The guy was doing 85 mph through a small village, where there are pedestrians, increased traffic density, limited visibility, and many other hazards not found out on the open road. That is just plain stupid no matter what you're driving or what your net worth is.
Had he been busted here in the States for doing 35 mph over the posted limit in town, he'd likely have been charged with Reckless Driving and possibly Reckless Endangerment, that is an act which is "likely to produce death or grievous bodily harm to another person." He'd have most likely been taken away in handcuffs and had to plead his case from a jail cell. These types of offenses rank right up there with Drunk Driving and can stay on your record for a very long time. In addition, he'd probably have lost his license for a year or more and still had to pay thousands of dollars in fines and enroll in traffic safety courses before being allowed to drive again.
Now perhaps the loss of his license and jail time would be a better deterrent to repeat offenders than a financial slap on the wrist (whatever he amount), but once again, this is a Swiss driver in a Swiss court, so our American ideals of justice simply don't apply.

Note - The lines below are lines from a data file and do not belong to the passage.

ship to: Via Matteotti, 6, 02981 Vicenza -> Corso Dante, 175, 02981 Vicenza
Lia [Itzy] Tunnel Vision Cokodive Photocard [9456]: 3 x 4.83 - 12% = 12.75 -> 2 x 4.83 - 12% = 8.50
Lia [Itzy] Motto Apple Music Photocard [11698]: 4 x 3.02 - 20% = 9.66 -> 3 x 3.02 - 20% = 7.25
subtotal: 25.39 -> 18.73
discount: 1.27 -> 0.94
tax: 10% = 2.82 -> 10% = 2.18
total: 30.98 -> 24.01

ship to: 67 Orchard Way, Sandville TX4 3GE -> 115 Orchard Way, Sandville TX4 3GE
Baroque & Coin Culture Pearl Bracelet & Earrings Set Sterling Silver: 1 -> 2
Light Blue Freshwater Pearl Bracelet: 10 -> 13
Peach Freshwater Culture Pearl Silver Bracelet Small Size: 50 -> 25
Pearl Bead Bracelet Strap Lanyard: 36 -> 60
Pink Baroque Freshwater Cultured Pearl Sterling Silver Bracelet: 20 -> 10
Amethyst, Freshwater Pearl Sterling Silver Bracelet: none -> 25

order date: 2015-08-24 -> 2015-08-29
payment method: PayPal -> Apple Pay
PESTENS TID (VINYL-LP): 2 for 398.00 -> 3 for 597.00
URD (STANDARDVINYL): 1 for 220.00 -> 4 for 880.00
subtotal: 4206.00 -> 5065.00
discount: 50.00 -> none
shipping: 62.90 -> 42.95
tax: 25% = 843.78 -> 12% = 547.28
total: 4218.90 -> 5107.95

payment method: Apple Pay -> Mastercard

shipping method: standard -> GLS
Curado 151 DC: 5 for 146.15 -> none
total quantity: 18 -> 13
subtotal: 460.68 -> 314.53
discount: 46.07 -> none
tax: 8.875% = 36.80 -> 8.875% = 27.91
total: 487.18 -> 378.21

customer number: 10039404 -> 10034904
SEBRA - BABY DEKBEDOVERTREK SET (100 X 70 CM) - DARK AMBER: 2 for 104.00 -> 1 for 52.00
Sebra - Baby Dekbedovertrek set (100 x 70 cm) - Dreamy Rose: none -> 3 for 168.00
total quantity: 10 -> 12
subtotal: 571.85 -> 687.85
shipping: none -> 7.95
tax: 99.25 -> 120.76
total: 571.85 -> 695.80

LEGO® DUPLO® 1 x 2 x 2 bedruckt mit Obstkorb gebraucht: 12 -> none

And neither does the misplaced bravado of someone claiming that the penalty handed down within another country's system of laws is somehow unfair/unjust/unrealistic based purely on the assumption of how our US laws work. If it happened to you, in your own country, then sure, fight it to the bitter end if you choose. But if it happened in another country to someone that you don't even know, then it's all just useless speculation and posturing anyway.